Activity ▸ Report each line from the entries in which "items" can be found.

Records ▸
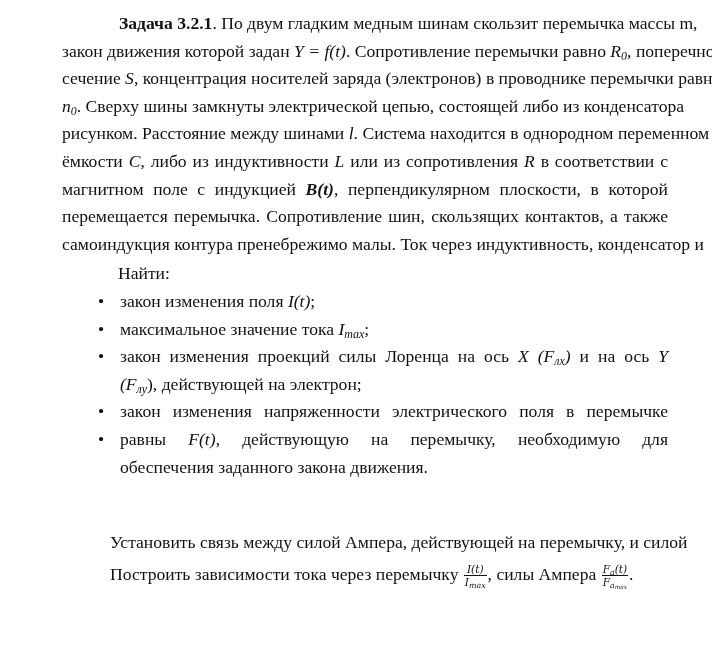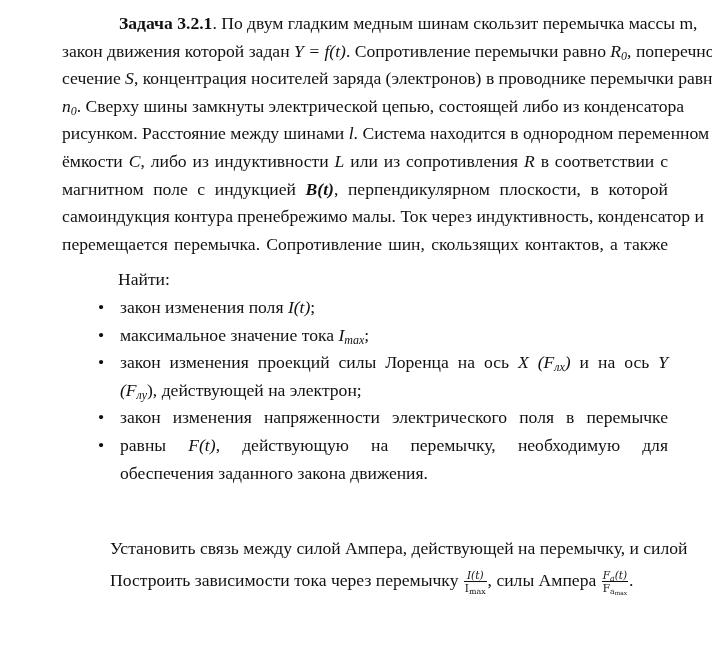--- a/index.html
+++ b/index.html
@@ -5,29 +5,29 @@
   html, body { margin: 0; padding: 0; background: #ffffff; }
   body { width: 712px; height: 661px; position: relative; overflow: hidden;
          font-family: "Liberation Serif", "DejaVu Serif", serif; color: #111; font-size: 17.6px; }
   .page { position: absolute; left: 62px; top: 10px; width: 606px; }
   .line { height: 27.6px; line-height: 27.6px; white-space: nowrap; }
   .just { text-align: justify; text-align-last: justify; }
   .indent1 { padding-left: 57px; }
   i { font-style: italic; }
   b { font-weight: bold; }
   sub { font-size: 0.68em; vertical-align: -0.25em; line-height: 0; }
-  .find { padding-left: 56px; margin-top: 8px; }
+  .find { padding-left: 56px; margin-top: 2px; }
   ul.items { list-style: none; margin: 0; padding: 0; }
   ul.items li { position: relative; padding-left: 58px; }
   ul.items li .bullet { position: absolute; left: 36px; top: 0; }
   .gap { height: 11px; }
   .indent2 { padding-left: 48px; margin-top: 37px; }
   .frac { display: inline-block; vertical-align: middle; text-align: center; font-family: "DejaVu Serif", serif; font-size: 10.5px; line-height: 12px; margin: 0 1px; }
   .frac .num { display: block; border-bottom: 1px solid #111; padding: 0 1px; font-style: italic; }
-  .frac .den { display: block; padding: 0 1px; }
+  .frac .den { display: block; font-style: italic; padding: 0 1px; }
   .frac sub { font-size: 0.75em; }
 </style>
 </head>
 <body>
 
 <div class="page">
 
   <div class="line just indent1"><b>Задача 3.2.1</b><span>. По двум гладким медным шинам скользит перемычка массы m,</span></div>
 
   <div class="line just"><span>закон движения которой задан </span><i>Y = f(t)</i><span>. Сопротивление перемычки равно </span><i><span>R</span><sub>0</sub></i><span>, поперечное</span></div>
@@ -35,22 +35,22 @@
   <div class="line just"><span>сечение </span><i>S</i><span>, концентрация носителей заряда (электронов) в проводнике перемычки равна</span></div>
 
   <div class="line just"><i><span>n</span><sub>0</sub></i><span>. Сверху шины замкнуты электрической цепью, состоящей либо из конденсатора</span></div>
 
   <div class="line just"><span>рисунком. Расстояние между шинами </span><i>l</i><span>. Система находится в однородном переменном</span></div>
 
   <div class="line just"><span>ёмкости </span><i>C</i><span>, либо из индуктивности </span><i>L</i><span> или из сопротивления </span><i>R</i><span> в соответствии с</span></div>
 
   <div class="line just"><span>магнитном поле с индукцией </span><b><i>B(t)</i></b><span>, перпендикулярном плоскости, в которой</span></div>
 
+  <div class="line just">перемещается перемычка. Сопротивление шин, скользящих контактов, а также</div>
   <div class="line just">самоиндукция контура пренебрежимо малы. Ток через индуктивность, конденсатор и</div>
-  <div class="line just">перемещается перемычка. Сопротивление шин, скользящих контактов, а также</div>
 
   <div class="line find">Найти:</div>
 
   <ul class="items">
     <li class="line"><span class="bullet">•</span><span>закон изменения поля </span><i>I(t)</i><span>;</span></li>
 
     <li class="line"><span class="bullet">•</span><span>максимальное значение тока </span><i><span>I</span><sub>max</sub></i><span>;</span></li>
 
     <li>
       <div class="line just"><span class="bullet">•</span><span>закон изменения проекций силы Лоренца на ось </span><i>X</i> <i><span>(F</span><sub>лх</sub><span>)</span></i><span> и на ось </span><i>Y</i></div>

Reply ▸
   ul.items { list-style: none; margin: 0; padding: 0; }
   ul.items li { position: relative; padding-left: 58px; }
   ul.items li .bullet { position: absolute; left: 36px; top: 0; }
   <ul class="items">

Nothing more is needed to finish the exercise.